Hon. Anne C. Cools: Honourable senators, I rise to speak to the third reading of Bill C-78. I shall limit my remarks to this clause 75, which replaces section 25 of the Public Service Superannuation Act. Under the heading "Payments to Survivors, Children and Other Beneficiaries" the new section 25(4) states:

For the purposes of this Part, when a person establishes that he or she was cohabiting in a relationship of a conjugal nature with the contributor for at least one year immediately before the death of the contributor, the person is considered to be the survivor of the contributor.

The important words are "relationship of a conjugal nature."

I note that Bill C-78, clause 75, does not say "a conjugal relationship," but states rather "a relationship of a conjugal nature." By this poorly conceptualized and ineptly drafted phrase "relationship of a conjugal nature," Bill C-78, a bill establishing the Pubic Sector Pension Investment Board, enacts survivor benefit pensions to same-sex partners. It fails to legislate adequate treatment for homosexual persons. It fails to protect the institution of marriage. It is the duty of Parliament to uphold and protect marriage and to legislate accordingly.

Honourable senators, I wish to challenge senators and the government to review the manner in which this government has advanced and proceeded with these questions. We owe these issues a full and comprehensive examination and debate in Parliament, where the legal, political, philosophical and moral questions can be heard, considered, debated and decided. We have a duty to do so. In contrast, the courts have had a free hand, and have romped and galloped into political and policy areas which are not theirs. The courts are not the proper fora for these decisions. The public's unhappiness with judicial activism is palpable, and the results are unsatisfactory.

Parliament must insist that proper and adequate legislation be enacted to meet these challenges. This matter, buried deep in these few clauses in this 200-page bill, was before the Standing Senate Committee on Banking, Trade and Commerce chaired by Senator Michael Kirby, who, as always, did an excellent job.

Honourable senators, Iain Benson, a constitutional lawyer and Senior Research Fellow at the Centre for Renewal of Public Policy, appeared before the Standing Senate Committee on Banking, Trade and Commerce on June 9, 1999. In his testimony about clause 75 of Bill C-78, he said:

I wish to comment on the question of the processes by which the matters central to our common good are dealt with in Canada at the moment. Mr. Chairman, and honourable senators, I am gravely concerned by what I see. We are witnessing, with respect to certain foundational notions in our culture, not the coordinated thoughtful processes of ordered government that mark a civil society, but the piecemeal, fragmented patchwork approach that testifies to indecision, fear, lack of clarity and even political cowardice.
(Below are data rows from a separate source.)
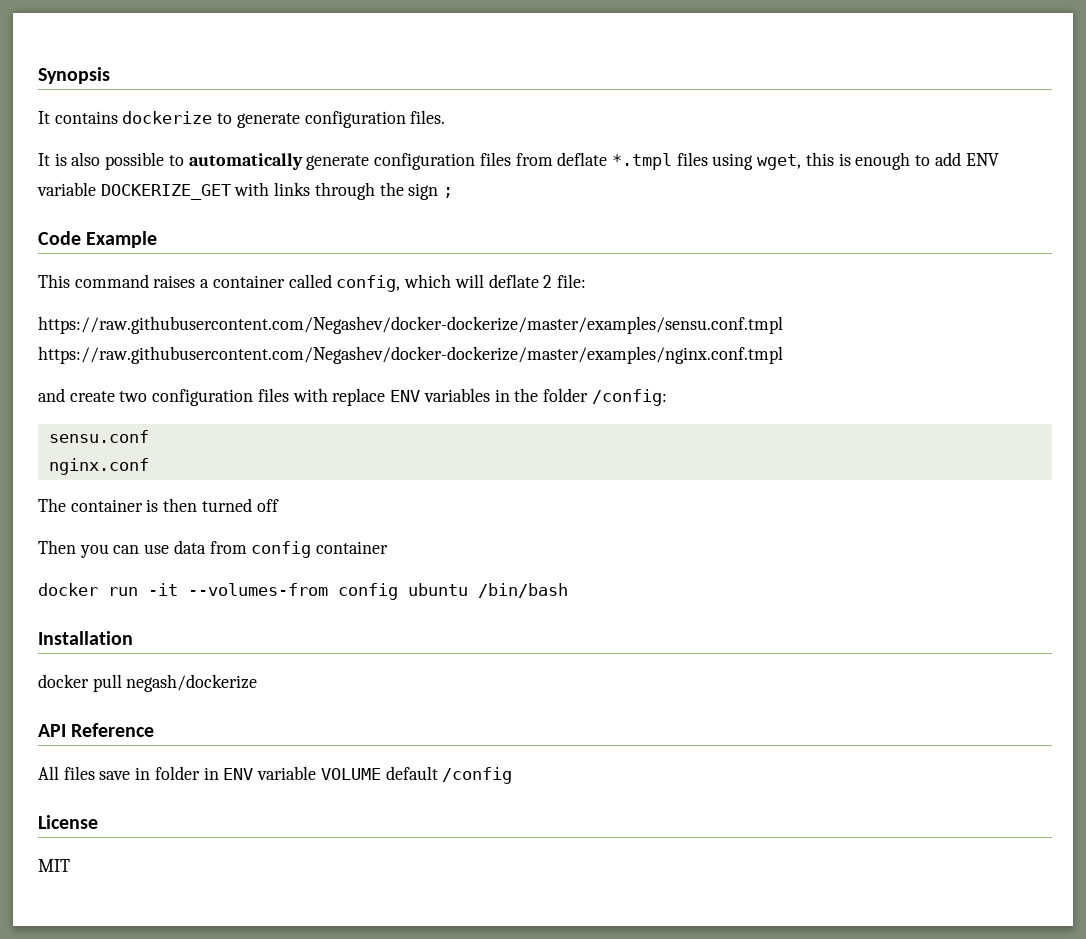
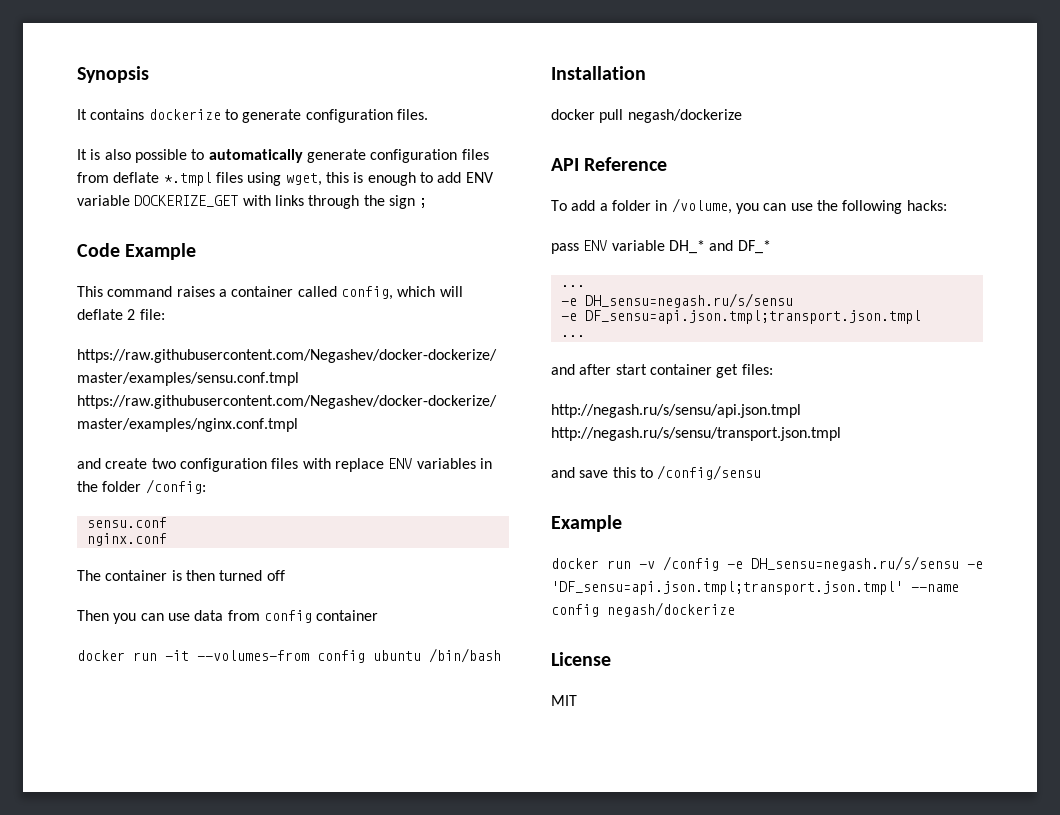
- All files save in folder in ENV variable VOLUME default /config
+ To add a folder in /volume, you can use the following hacks:
+ pass ENV variable DH_* and DF_*
+ ...
+ -e DH_sensu=negash.ru/s/sensu
+ -e DF_sensu=api.json.tmpl;transport.json.tmpl
+ ...
+ and after start container get files:
+ http://negash.ru/s/sensu/api.json.tmpl http://negash.ru/s/sensu/transport.json.tmpl
+ and save this to /config/sensu
+ Example
+ docker run -v /config -e DH_sensu=negash.ru/s/sensu -e 'DF_sensu=api.json.tmpl;transport.json.tmpl' --name config negash/dockerize

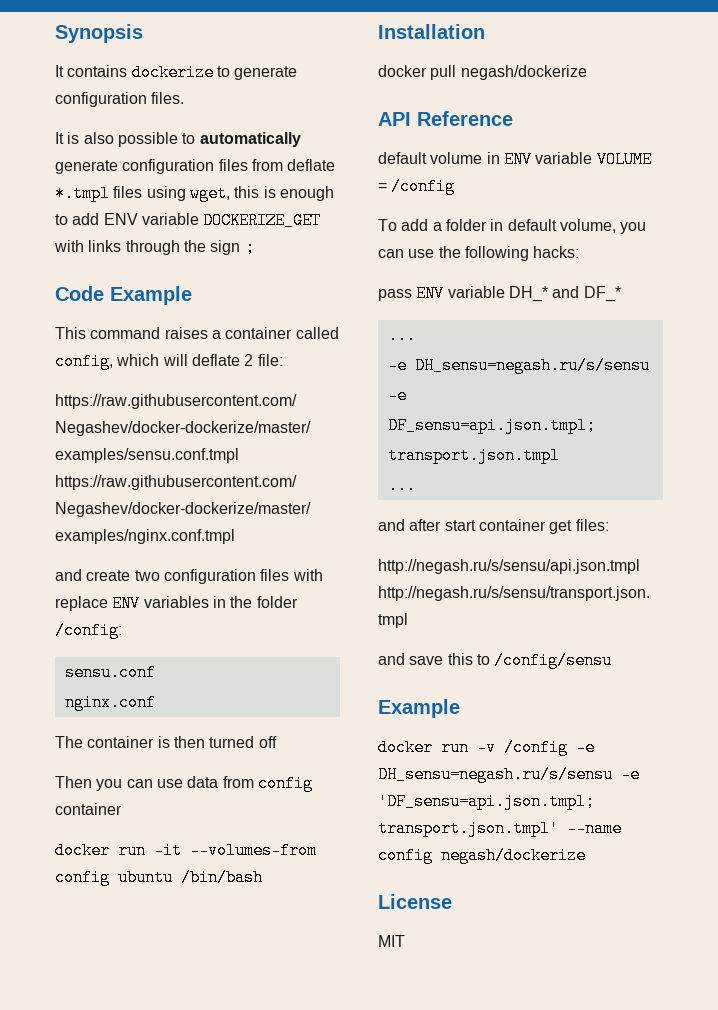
+ default volume in ENV variable VOLUME = /config
- To add a folder in /volume, you can use the following hacks:
+ To add a folder in default volume, you can use the following hacks:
What is needed is leadership. It is the role of every man and woman who has taken an elected office, or the appointed office of this chamber, to exercise that leadership. I say that with great respect. It is leadership and vision I am asking you as a concerned citizen of Canada to consider tonight. It is an aspect of this bill that has only received the slightest attention prior to being reviewed by this committee that provides the general context for my comments. The surrounding years of litigation and public debate provide the specifics.

Mr. Benson spoke to the fundamental notion of our society and of the thoughtful processes of ordered government in civil society. He referred to the years of litigation.

Another witness, Gwen Landolt, lawyer and Vice-President of Real Women of Canada, appeared before that committee also on June 9, 1999. She provided the committee with an analysis of the litigation and judgments around same-sex benefits. These cases included the 1999 Supreme Court of Canada's M. v. H. , the 1995 Supreme Court's Egan and Nesbit v. Canada, the 1998 Ontario Court of Appeal's Rosenberg and Evans v. Canada, and the 1980 Ontario District Court's Molodowich v. Penttinen. She also cited the definitive case on marriage, the United Kingdom's 1866 case of Hyde v. Hyde . Both witnesses asserted that the term "conjugal" is a matrimonial term and that sex alone is not an adequate basis on which to found the notion of entitlement to survivor benefits. Mrs. Landolt said that the concept of "no sex no benefits" was unworthy.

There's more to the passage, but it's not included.